September 10, 2001 11:00 pm

By Jennifer Grimes

Triplicate staff writer

A leisurely Sunday breakfast on the Rogue River turned into an emergency rescue scene for three Crescent City and Fort Dick volunteer firefighters and two registered nurses.

Firefighter Robert Aton and his family were hoping for a relaxing weekend with their friends at the Half Moon Bar Lodge up the Rogue River. Instead they were forced to witness a plane crash and scramble through the hilly wilderness to aide the victims.

It was so ironic.

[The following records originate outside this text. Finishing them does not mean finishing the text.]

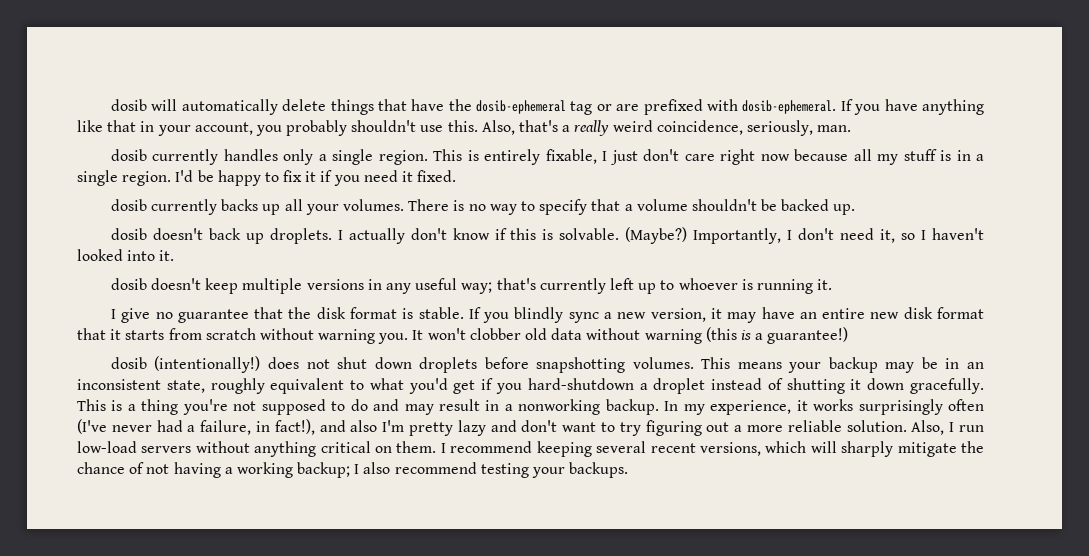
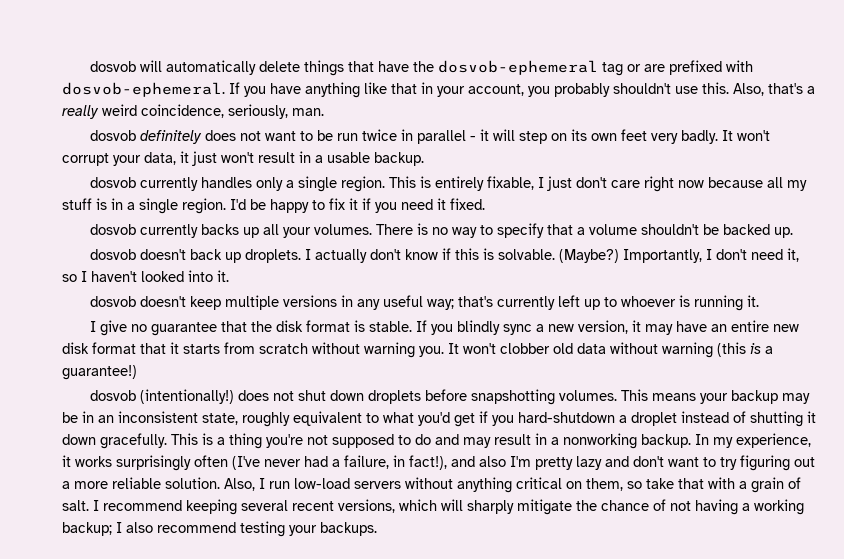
- dosib will automatically delete things that have the dosib-ephemeral tag or are prefixed with dosib-ephemeral.
+ dosvob will automatically delete things that have the dosvob-ephemeral tag or are prefixed with dosvob-ephemeral.
- dosib currently handles only a single region.
+ dosvob definitely does not want to be run twice in parallel - it will step on its own feet very badly. It won't corrupt your data, it just won't result in a usable backup.
+ dosvob currently handles only a single region.
- dosib currently backs up all your volumes.
+ dosvob currently backs up all your volumes.
- dosib doesn't back up droplets.
+ dosvob doesn't back up droplets.
- dosib doesn't keep multiple versions in any useful way; that's currently left up to whoever is running it.
+ dosvob doesn't keep multiple versions in any useful way; that's currently left up to whoever is running it.
- dosib (intentionally!) does not shut down droplets before snapshotting volumes.
+ dosvob (intentionally!) does not shut down droplets before snapshotting volumes.
- Also, I run low-load servers without anything critical on them.
+ Also, I run low-load servers without anything critical on them, so take that with a grain of salt.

We thought we would get away for a little vacation after the Alexandres barn fire, Aton said.

Clay Warden, another Crescent City volunteer fireman and Cary Campbell of the Fort Dick Volunteer Fire Department were with Aton at the lodge, he said.

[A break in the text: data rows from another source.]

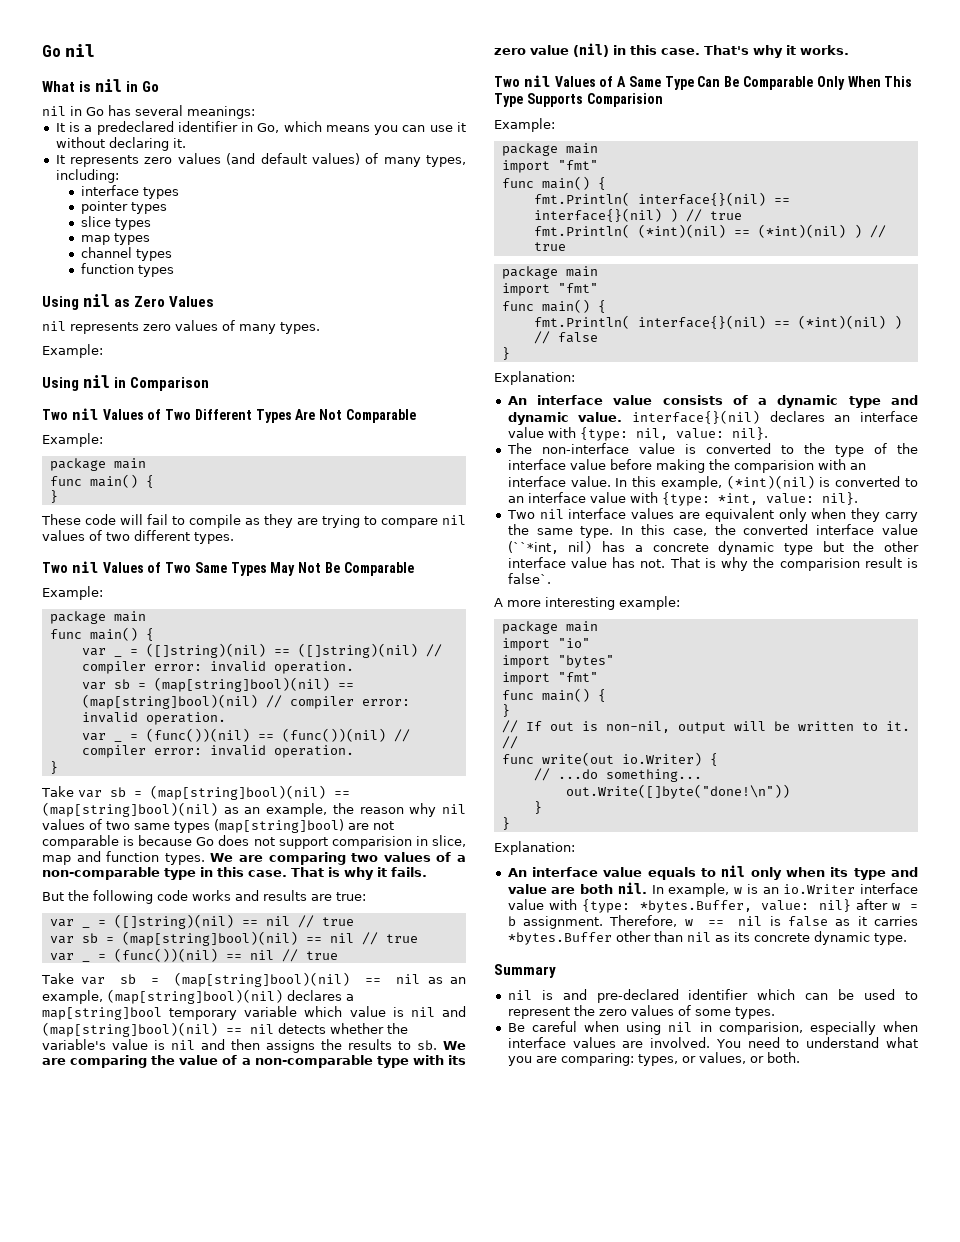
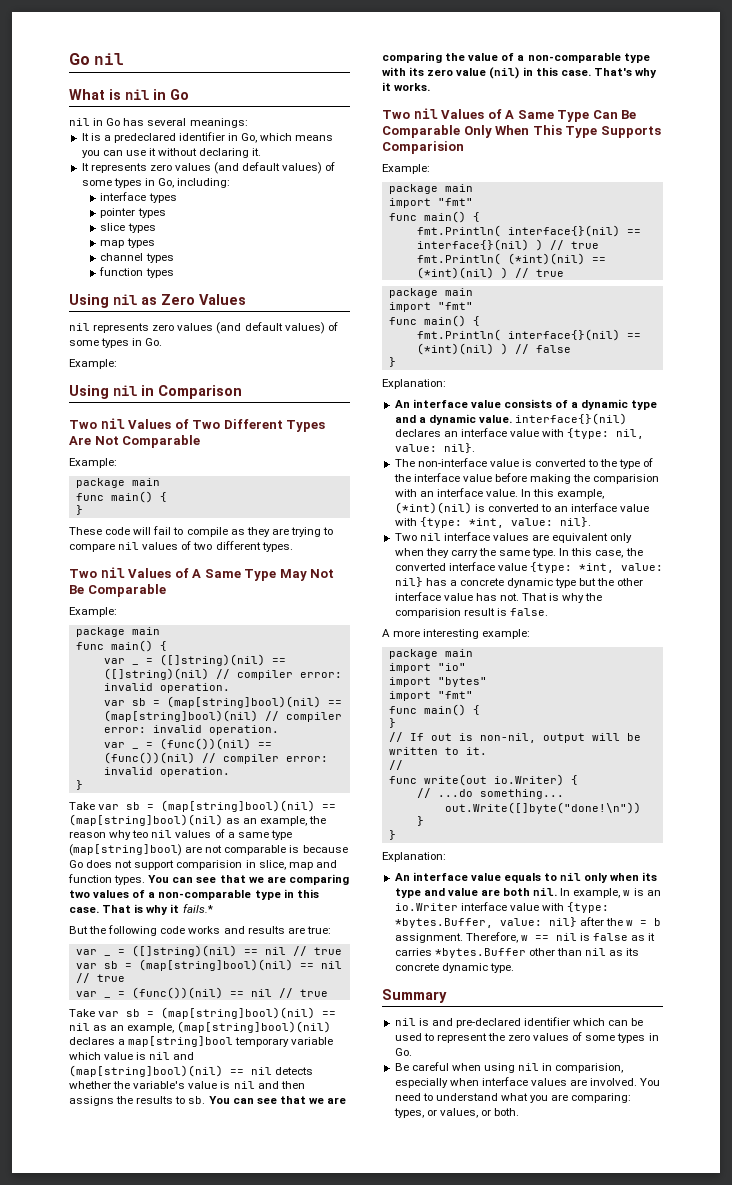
- It represents zero values (and default values) of many types, including:
+ It represents zero values (and default values) of some types in Go, including:
- nil represents zero values of many types.
+ nil represents zero values (and default values) of some types in Go.
- Two nil Values of Two Same Types May Not Be Comparable
+ Two nil Values of A Same Type May Not Be Comparable
- Take var sb = (map[string]bool)(nil) == (map[string]bool)(nil) as an example, the reason why nil values of two same types (map[string]bool) are not comparable is because Go does not support comparision in slice, map and function types.
+ Take var sb = (map[string]bool)(nil) == (map[string]bool)(nil) as an example, the reason why teo nil values of a same type (map[string]bool) are not comparable is because Go does not support comparision in slice, map and function types.
- We are comparing two values of a non-comparable type in this case.
+ You can see that we are comparing two values of a non-comparable type in this case.
- That is why it fails.
+ That is why it fails.*
- We are comparing the value of a non-comparable type with its zero value (nil) in this case.
+ You can see that we are comparing the value of a non-comparable type with its zero value (nil) in this case.
- An interface value consists of a dynamic type and dynamic value. interface{}(nil) declares an interface value with {type: nil, value: nil}.
+ An interface value consists of a dynamic type and a dynamic value. interface{}(nil) declares an interface value with {type: nil, value: nil}.
- In this case, the converted interface value (``*int, nil) has a concrete dynamic type but the other interface value has not.
+ In this case, the converted interface value {type: *int, value: nil} has a concrete dynamic type but the other interface value has not.
- That is why the comparision result is false`.
+ That is why the comparision result is false.
- In example, w is an io.Writer interface value with {type: *bytes.Buffer, value: nil} after w = b assignment.
+ In example, w is an io.Writer interface value with {type: *bytes.Buffer, value: nil} after the w = b assignment.
- nil is and pre-declared identifier which can be used to represent the zero values of some types.
+ nil is and pre-declared identifier which can be used to represent the zero values of some types in Go.

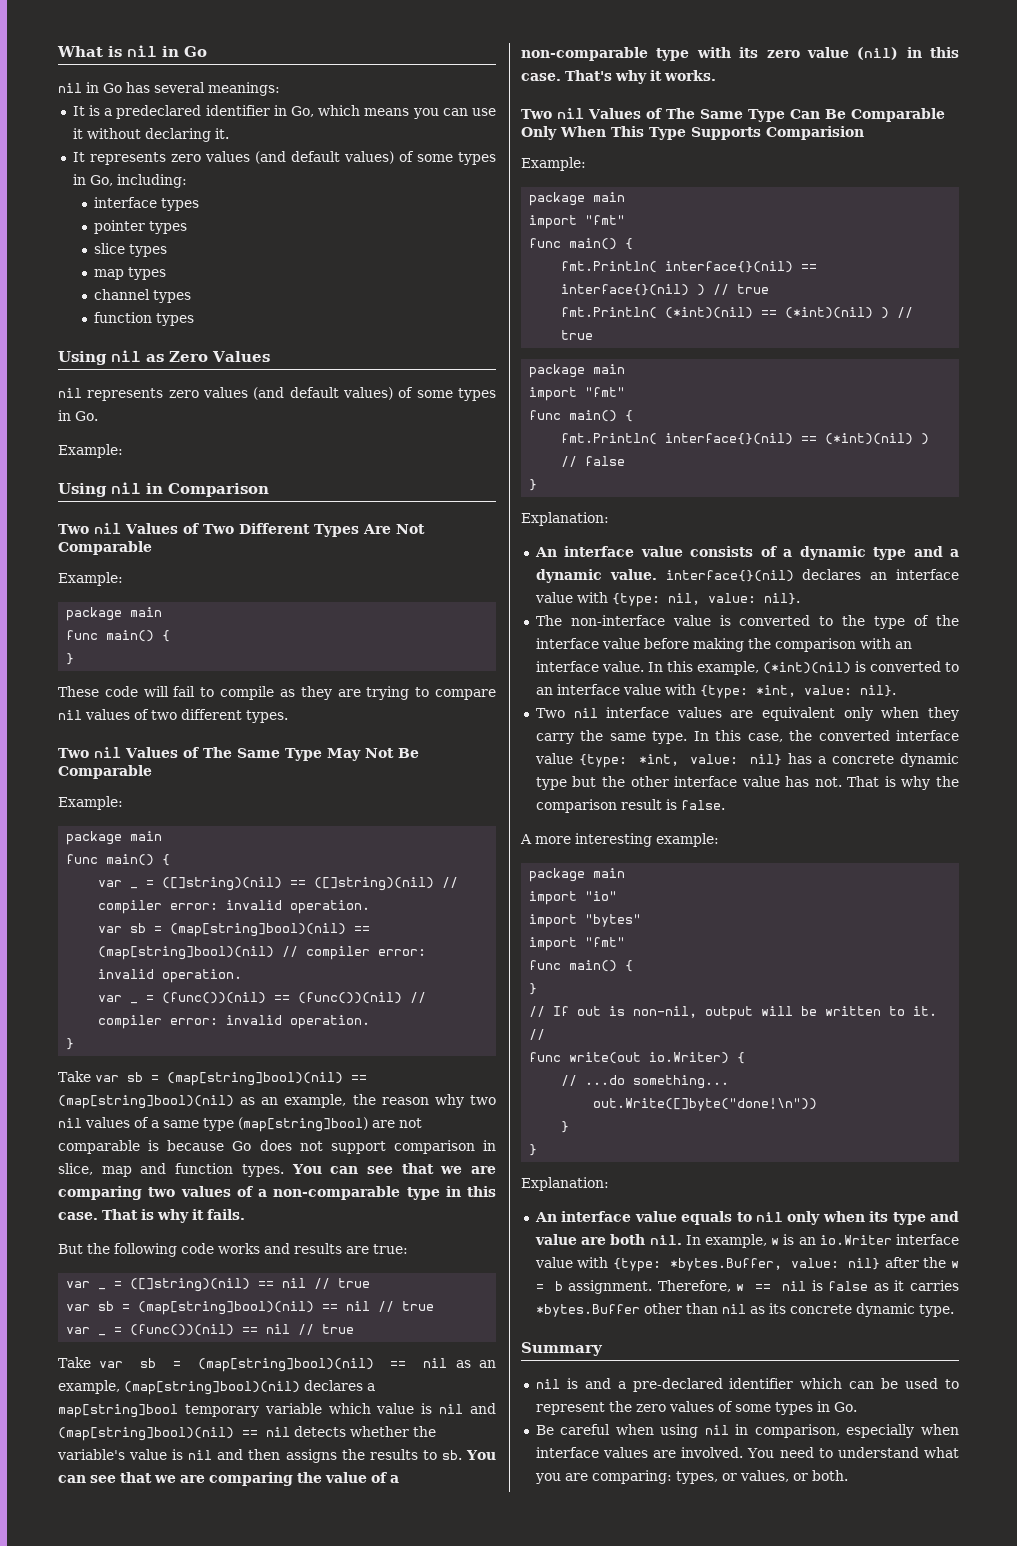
- Go nil
- Two nil Values of A Same Type May Not Be Comparable
+ Two nil Values of The Same Type May Not Be Comparable
- Take var sb = (map[string]bool)(nil) == (map[string]bool)(nil) as an example, the reason why teo nil values of a same type (map[string]bool) are not comparable is because Go does not support comparision in slice, map and function types.
+ Take var sb = (map[string]bool)(nil) == (map[string]bool)(nil) as an example, the reason why two nil values of a same type (map[string]bool) are not comparable is because Go does not support comparison in slice, map and function types.
- That is why it fails.*
+ That is why it fails.
- Two nil Values of A Same Type Can Be Comparable Only When This Type Supports Comparision
+ Two nil Values of The Same Type Can Be Comparable Only When This Type Supports Comparision
- The non-interface value is converted to the type of the interface value before making the comparision with an interface value.
+ The non-interface value is converted to the type of the interface value before making the comparison with an interface value.
- That is why the comparision result is false.
+ That is why the comparison result is false.
- nil is and pre-declared identifier which can be used to represent the zero values of some types in Go.
+ nil is and a pre-declared identifier which can be used to represent the zero values of some types in Go.
- Be careful when using nil in comparision, especially when interface values are involved.
+ Be careful when using nil in comparison, especially when interface values are involved.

Just as the group finished breakfast, Aton said they heard a plane buzzing a nearby field.

We thought oh cool, lets go watch the plane land and we kept expecting it to come around the mountain, but it didnt, Aton said.

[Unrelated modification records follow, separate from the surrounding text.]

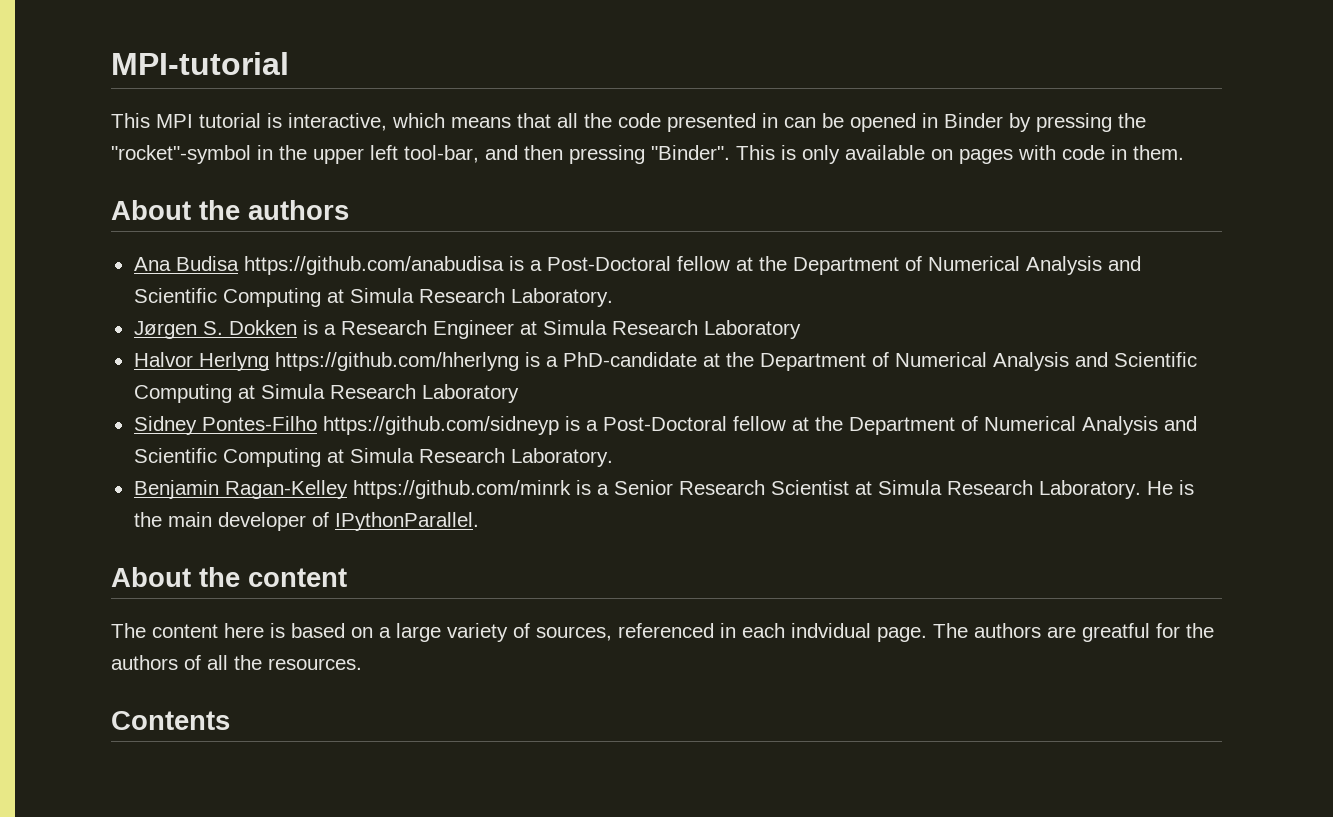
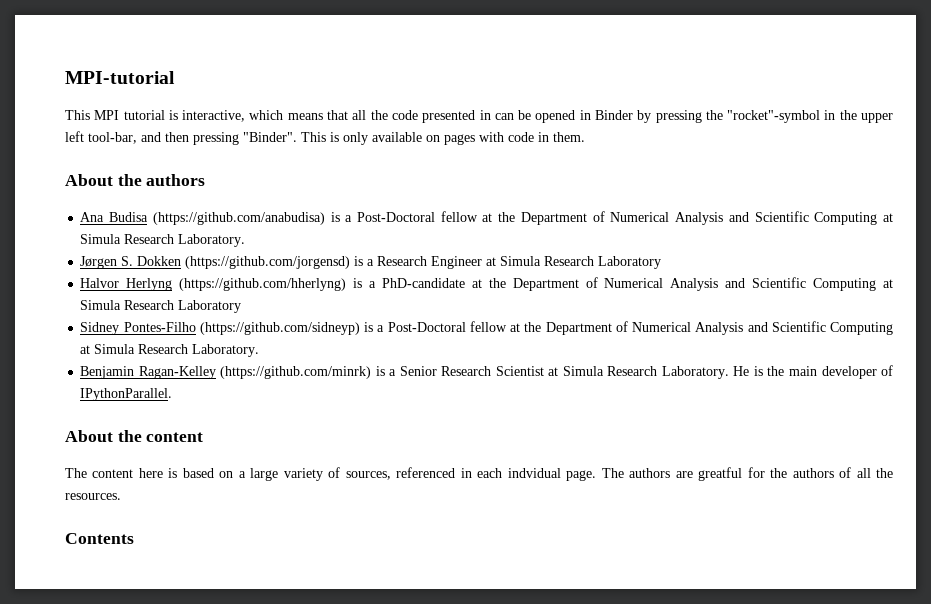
- Ana Budisa https://github.com/anabudisa is a Post-Doctoral fellow at the Department of Numerical Analysis and Scientific Computing at Simula Research Laboratory.
+ Ana Budisa (https://github.com/anabudisa) is a Post-Doctoral fellow at the Department of Numerical Analysis and Scientific Computing at Simula Research Laboratory.
- Jørgen S. Dokken is a Research Engineer at Simula Research Laboratory
+ Jørgen S. Dokken (https://github.com/jorgensd) is a Research Engineer at Simula Research Laboratory
- Halvor Herlyng https://github.com/hherlyng is a PhD-candidate at the Department of Numerical Analysis and Scientific Computing at Simula Research Laboratory
+ Halvor Herlyng (https://github.com/hherlyng) is a PhD-candidate at the Department of Numerical Analysis and Scientific Computing at Simula Research Laboratory
- Sidney Pontes-Filho https://github.com/sidneyp is a Post-Doctoral fellow at the Department of Numerical Analysis and Scientific Computing at Simula Research Laboratory.
+ Sidney Pontes-Filho (https://github.com/sidneyp) is a Post-Doctoral fellow at the Department of Numerical Analysis and Scientific Computing at Simula Research Laboratory.
- Benjamin Ragan-Kelley https://github.com/minrk is a Senior Research Scientist at Simula Research Laboratory.
+ Benjamin Ragan-Kelley (https://github.com/minrk) is a Senior Research Scientist at Simula Research Laboratory.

Then, suddenly, the plane went vertical, the engine quit and the trio moved to a different vantage point to see the small plane careen into the trees.

They scrambled to the crash site through dense brush and forest. When they arrived, the pilot was still alive but his passenger was not, according to Aton.

Pilot Billy Joe Pyatt, 27, of Folsom suffered shoulder injuries. His father-in-law and passenger, Hillary Dean Gargile of Trinity Center, also a pilot, died as a result of head and chest trauma.

A helicopter from the Department of Forestry was sent to transport the pilot to Agness. He was then transferred to Curry General Hospital in Gold Beach.

Though Aton is specially trained in attending to airplane crash rescue missions, he and his colleagues have never had to deal with a real crash scene especially on their own.

Crescent Citys Volunteer Fire Department recently won the contract to protect Crescent Citys airport and Aton was named chief of that effort. Hes been going to Salt Lake City each year to get that special training.